The crash came after a high court order confirming an agreement with the Rail Safety Regulator that Prasa would submit a safety improvement plan.


At least three people died and more than 600 were injured in yet another Passenger Rail Association of South Africa (Prasa) disaster, this time on the line between Mabopane and Soshanguve in Pretoria, at Mountain View railway station, yesterday.

It is believed there were up to 800 passengers on the two trains at the time of the collision, in which one train slammed into the rear of a stationary train at the platform.

The mayhem comes on the heels of Justice Cassim Sardiwalla’s High Court in Pretoria order confirming an agreement reached between the Rail Safety Regulator (RSR) and Prasa, part of which was that Prasa would submit a safety improvement plan.

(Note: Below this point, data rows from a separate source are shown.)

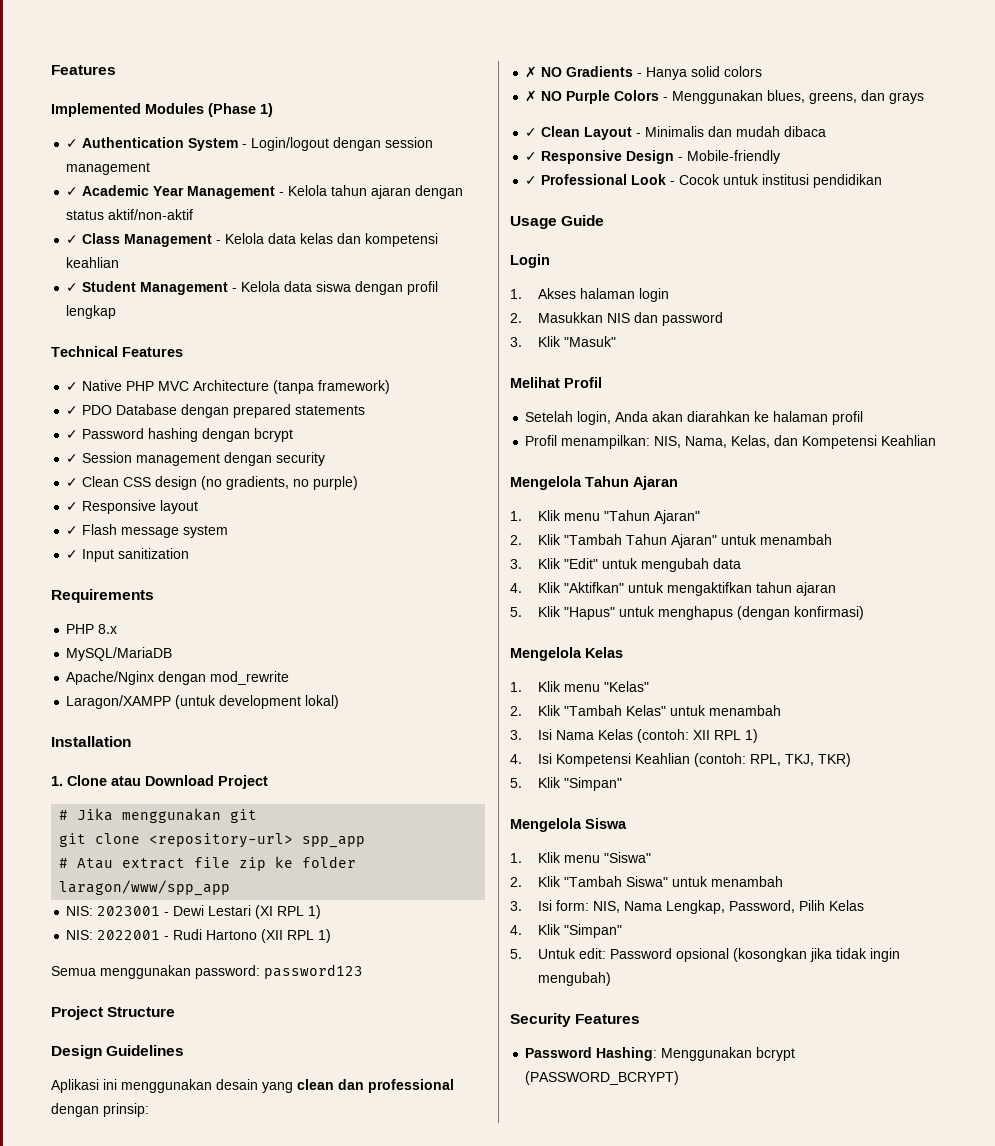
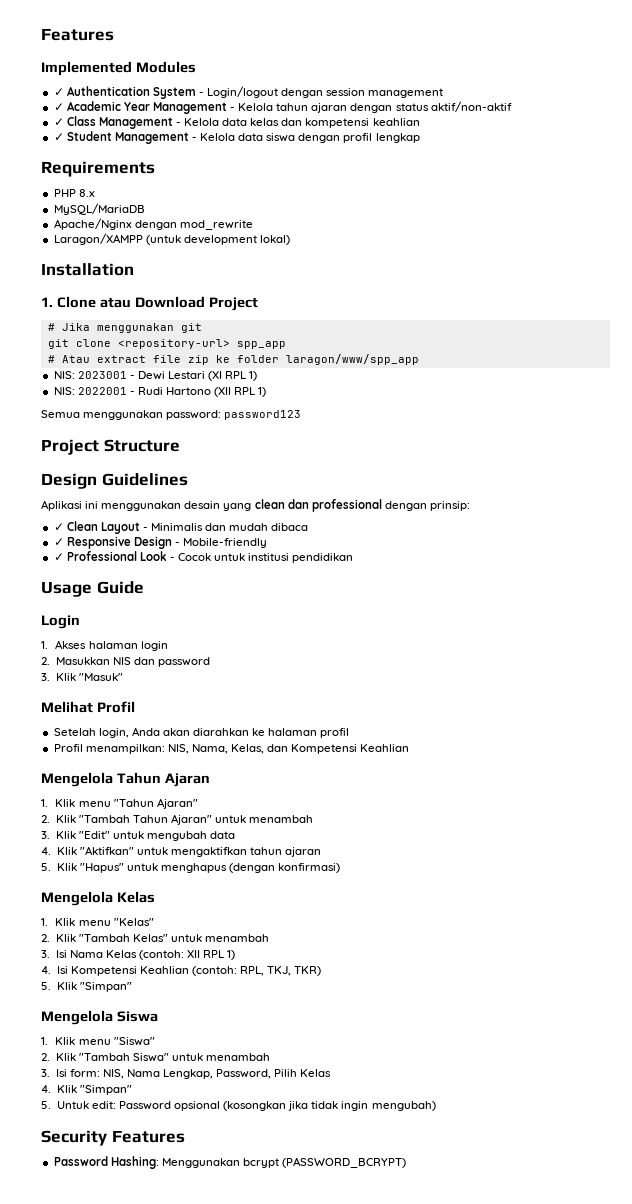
- Implemented Modules (Phase 1)
+ Implemented Modules
- Technical Features
- ✓ Native PHP MVC Architecture (tanpa framework)
- ✓ PDO Database dengan prepared statements
- ✓ Password hashing dengan bcrypt
- ✓ Session management dengan security
- ✓ Clean CSS design (no gradients, no purple)
- ✓ Responsive layout
- ✓ Flash message system
- ✓ Input sanitization
- ✗ NO Gradients - Hanya solid colors
- ✗ NO Purple Colors - Menggunakan blues, greens, dan grays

The order was handed down after RSR agreed to withdraw its suspension of Prasa if Prasa agreed to numerous conditions, among which were that it had to report to the regulator and the court.

Prasa had taken the RSR to court following the regulator’s refusal to issue a safety permit after the Van Riebeeck Station train crash in Kempton Park in October last year.

In that incident, a passenger train slammed into a stationary train at the station, injuring more than 300 people, three of them seriously.

Yesterday, Prasa spokesperson Lillian Mofokeng told eNCA Prasa took “full responsibility for any incident that happens within our environment, especially here in Gauteng, because we are the operators. So one incident, it doesn’t matter where or how or what the causes are, we are operating and taking full responsibility.”

The RSR had indicated it would release a preliminary report today.

The line between Ga-Rankuwa, Mabopane and Soshanguve would remain closed for the time being.

President Cyril Ramaphosa said he had learned with sadness of the train accident. “Our thoughts are with those who lost their lives and their families. To the injured, I would like to wish you all a speedy recovery,” he said.

In 2015, 92 people were injured and security guard Tiisetso Napo died after a business express train hit another train at Denver station, in the southeast of Johannesburg.

In 2017 in Elandsfontein, a passenger train travelling between Johannesburg and Pretoria was hit by another train pulling out of a siding onto the same track, which left one person dead and more than 100 injured.

In a crash in January last year in Kroonstad, Free State, 21 people were killed and 200 injured when a truck tried to beat a train at a crossing.

On September 4, 100 people were injured in a head-on collision between two trains at the Eloff extension in Selby, Johannesburg.